My Distributed Version Control System comparison

If you want to cut to the chase, I've been using Bazaar for 6 months now and I really like it. Read more below for background and details on why I chose Bazaar over other VCS'es.

A while back I had decided that I wanted to switch the version control system that we use for the main project I'm on at my job. The company has used a propriety, licensed version control system called Accurev for years now (as a side note, most of the work at the company is not Ruby on Rails, but is C, C++, and C#) Accurev is pretty easy to pick up and start using but has lots of shortcomings and can be pretty inflexible, not to mention the fact that there is a yearly per developer license cost.

So 7-8 months ago I finally decided to evaluate other version control systems for our project, and possibly for the rest of the company. Here are my requirements for a new VCS:
  1. Free and preferably open source
  2. Easy branching so each task people are working on can be in its own branch
  3. Easy merging
  4. Can use a central server for the main repository with secure, encrypted transport to server
  5. Developers still need to be able to use VCS if server is down or if they have no Internet
  6. Command line support for all main operations
  7. GUI available for performing basic commands, viewing commit log, doing diffs, and performing merges. Preferrably GUI is built in to VCS (I don't want to have to do a whole other study on what 3rd party GUIs to use)
  8. Works the same in Windows, Mac, and Linux (I know what you're saying, why Windows - this isn't for our project but for other non Rails projects at the company, the majority of which are Windows)
  9. Has a large community of users (not some new VCS that could go away in a year)

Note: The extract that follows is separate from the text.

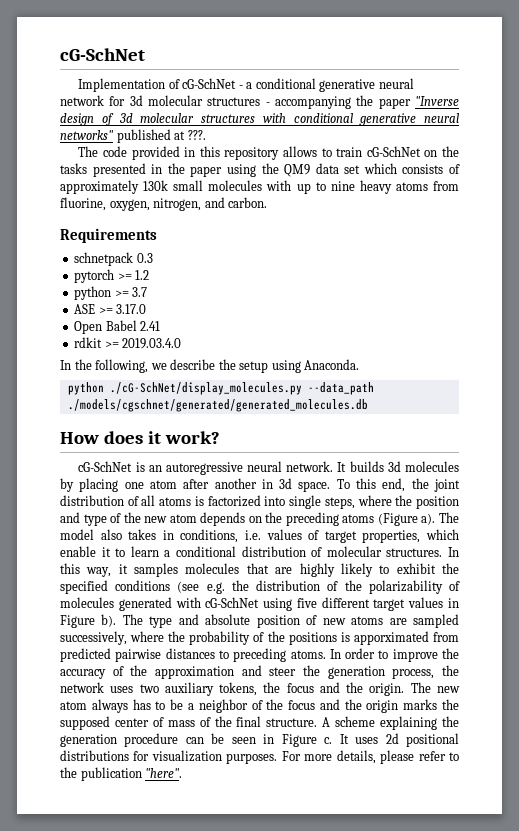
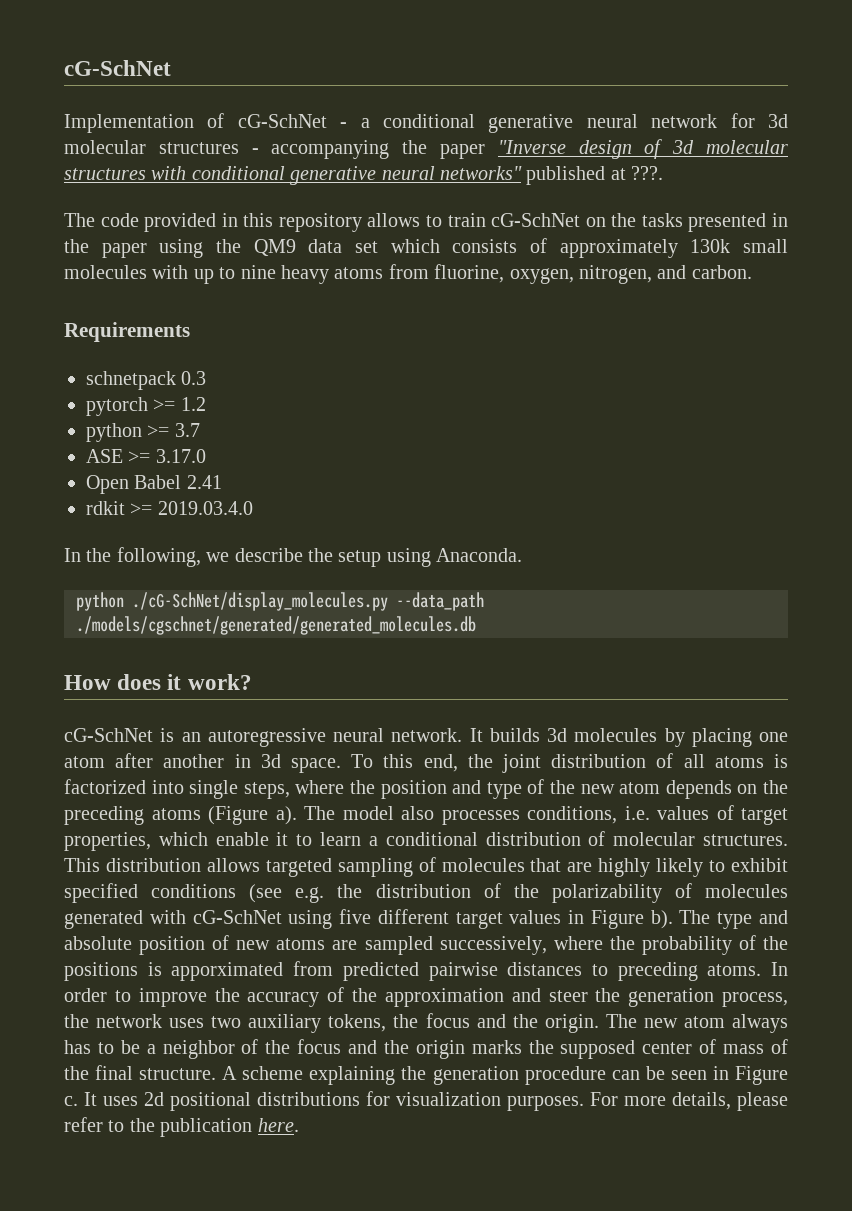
[128,529,174,540] takes in -> [441,810,520,825] processes
[448,547,459,557] [60,563,179,577] In this way, it samples -> [64,857,436,877] This distribution allows targeted sampling of
[442,563,460,574] the -> (788, 865) none
[145,768,183,778] "here". -> [257,1118,299,1132] here.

Because of #5, traditional free VCSes like Subversion fall short. So, I evaluated the 3 main distributed version control systems. A problem with all 3 that will hopefully get better with time (although Git has had plenty of time, so I'm not sure if it will) is a lack of documentation. Most of the examples for all 3 seem to be geared either towards a single developer, or a large, widely distributed open source project. The work on my project is neither of those - it's a group of 3 people working on a company proprietary project.

Git
Git is by far the most widely used distributed version control system. I started using git before this evaulation for personal projects. If you are working on an open source project, this is definitely the way to go, git gives you a ton of functionality, and using github.com is really easy. And it's extremely fast and efficient, it definitely has the others beat in that department. Setting up a central server repository is very easy, it can use SSH so you don't even need to have git installed on the server. But I eliminated git pretty quickly, here's why:
  1. Doesn't work too well in Windows. You can either go through the hassle of using it in Cygwin, which is not fun, or use the Google project msysgit. During the Pragmatic Studios Advanced Ruby on Rails class that I took earlier in the year, I saw about half of the class who had Windows laptops struggling the entire class to get git to install and work correctly. Since this time, msysGit has come a long way, but I still believe that the other VCSes work better in Windows.
  2. Terrible built in GUI. The gitk program that comes with Git looks like a UNIX GUI from 1995. Even forgetting how bad it looks, it isn't too functional, it won't do much. I did a brief investigation to find a 3rd party GUI but couldn't find much. While I use the command line for most of my work, it's no substitute for a GUI for doing merges, diffs, and viewing branches, forks, and merges in the log.
  3. Revisions are identified by a long hash tag. For convenience you can refer to the revisions with just the last 6 characters of the tag. Not everyone writing source code is so hardcore that they remember all of their work with a 6 hex digit identifier. Which would you rather remember, revision 121.5, or revision 6f88ca?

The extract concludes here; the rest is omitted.